4) AKP – CHP KOALİSYONU

Yayin Tarihi 27 Haziran, 2007 
Kategori SİYASİ

AKP – CHP KOALİSYONU

Söylesem Tesiri Yok,

 Sussam Gönül Razı Değil” (FUZULİ)

AKP’nin, 4.5 yıllık iktidar döneminde uyguladığı gayri milli teslimiyetçi politikalarına,  ana muhalefet partisi CHP hiç bir zaman etkili tarzda muhalefet ve engelleme yapmamıştır. Türk Milleti ve Devleti için hayati önem taşıyan yasaların Meclisten çıkması için de AKP’ye destek vermiştir…

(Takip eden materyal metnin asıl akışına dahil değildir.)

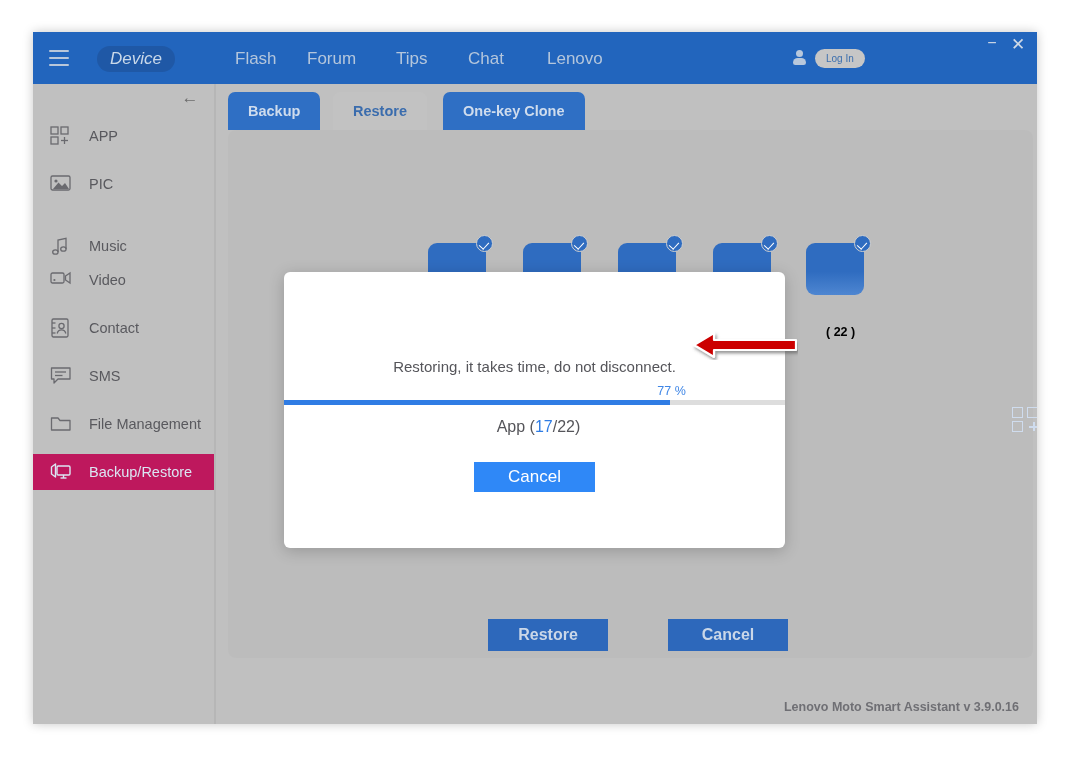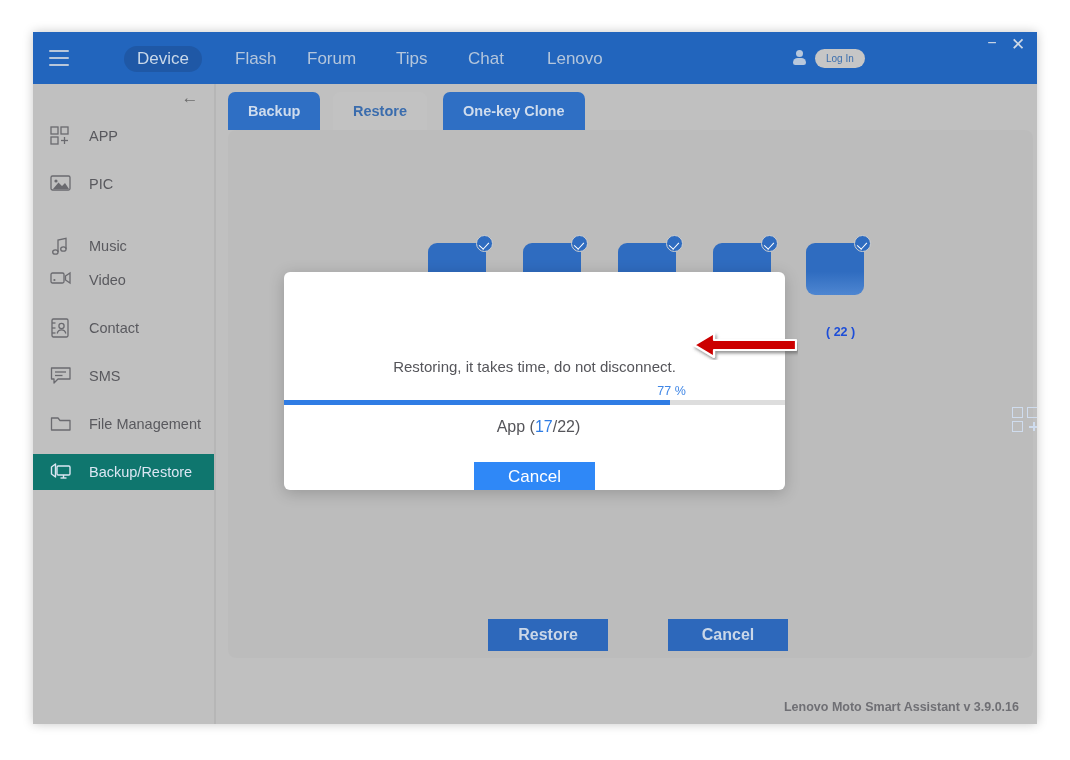"Device" div.nav-item { font-style: none -> italic; left: 91px -> 64px }
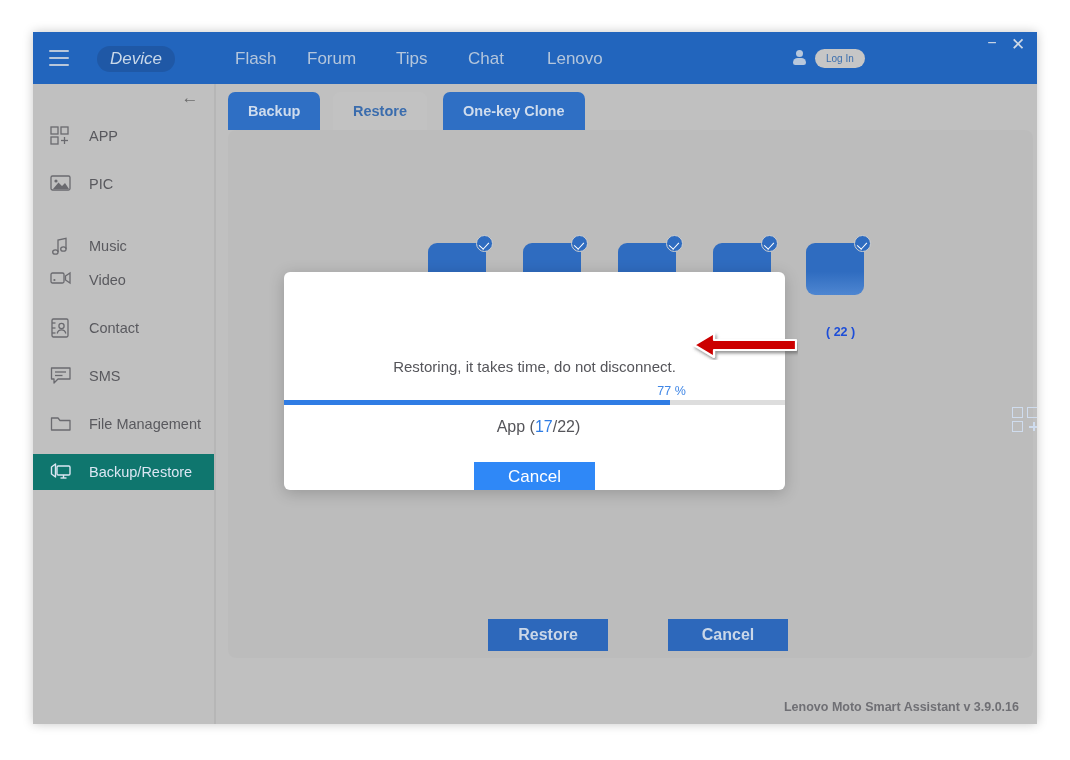"( 22 )" .cat-count { color: #1d4ed8 -> #000000 }
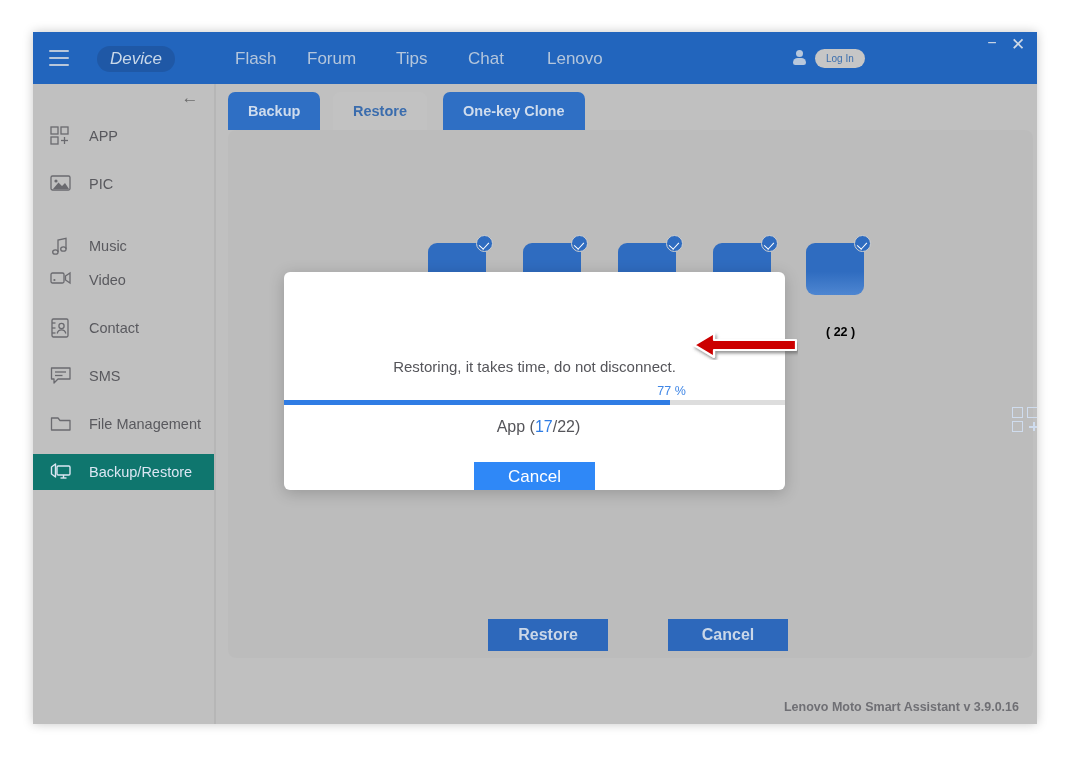"Restoring, it takes time, do" #dialog { height: 218px -> 276px }
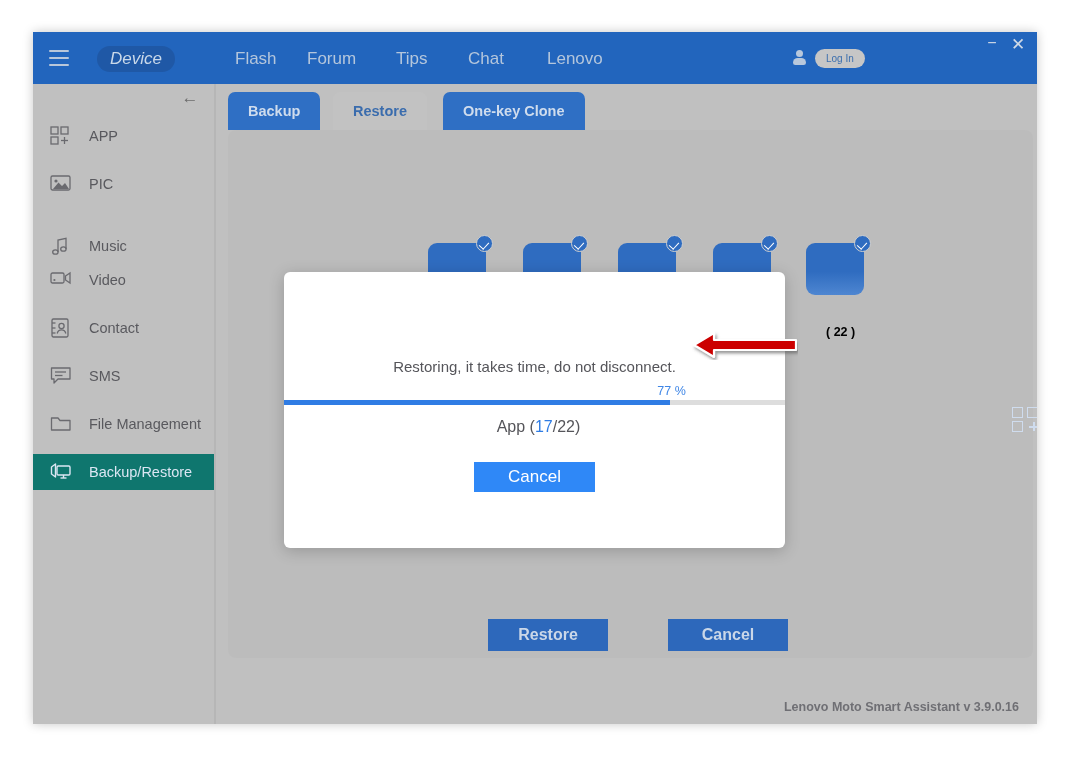"Backup/Restore" .side-item.active { background: #0f766e -> #be185d }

İkiz Yasalar olarak tanımlanan;

1-  Ekonomik, Sosyal ve Kültürel Haklar Uluslararası Sözleşme (4867 no’lu yasa)

2-  Medeni ve Siyasi Haklara İlişkin Uluslararası Sözleşme (4868 no’lu yasa)

4 Haziran 2003 günü, CHP ve AKP Meclisten bu uluslararası sözleşmeleri oylarıyla yasalaştırmışlardır. Komisyonlarda dahi herhangi bir engelleme yapmadan…

ABD’nin bile kabul etmediği bu BM sözleşmeleri nedir?

“İhanet Yasaları” denilen bu yasalara göre;                                      

1-  Bütün Halklar kendi kaderlerini tayin etme hakkına sahiptirler.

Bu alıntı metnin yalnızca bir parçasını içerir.